● EXERCISE OBJECTIVE
From the line containing "total: 4349.55 -> 5396.01" through the last line of the data, return those lines exactly as written and nothing more.

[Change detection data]
•••
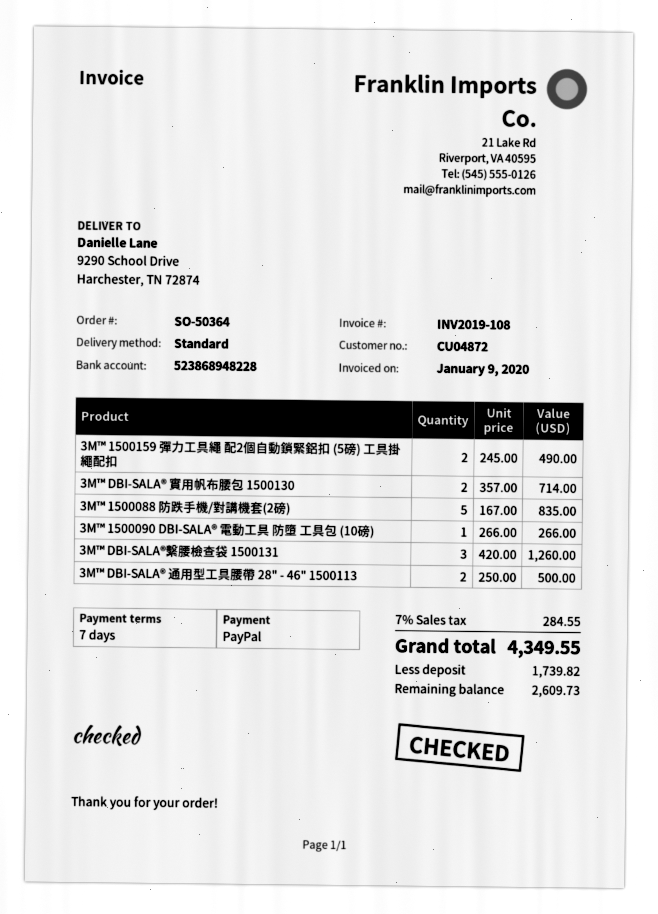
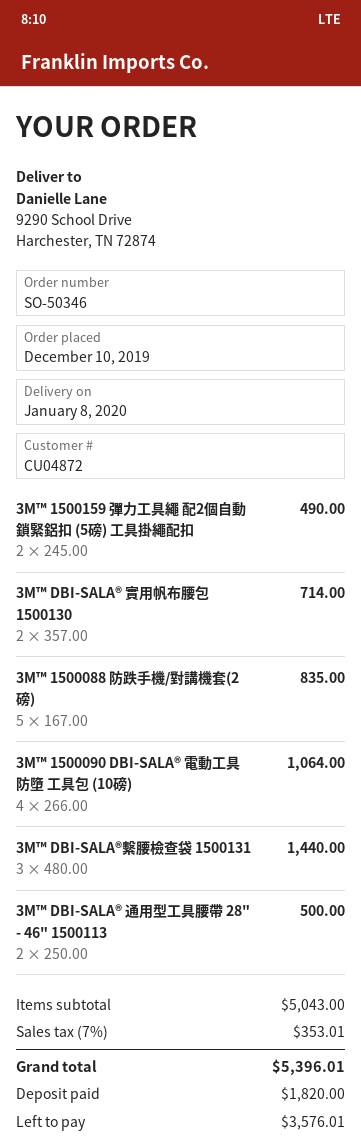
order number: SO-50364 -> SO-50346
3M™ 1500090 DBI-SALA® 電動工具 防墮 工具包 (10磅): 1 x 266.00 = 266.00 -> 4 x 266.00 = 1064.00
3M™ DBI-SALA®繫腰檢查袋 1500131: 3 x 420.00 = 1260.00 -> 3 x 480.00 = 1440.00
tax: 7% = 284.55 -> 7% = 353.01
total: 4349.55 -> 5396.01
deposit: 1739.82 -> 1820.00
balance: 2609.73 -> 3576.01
•••
● SOLVED PROBLEM
total: 4349.55 -> 5396.01
deposit: 1739.82 -> 1820.00
balance: 2609.73 -> 3576.01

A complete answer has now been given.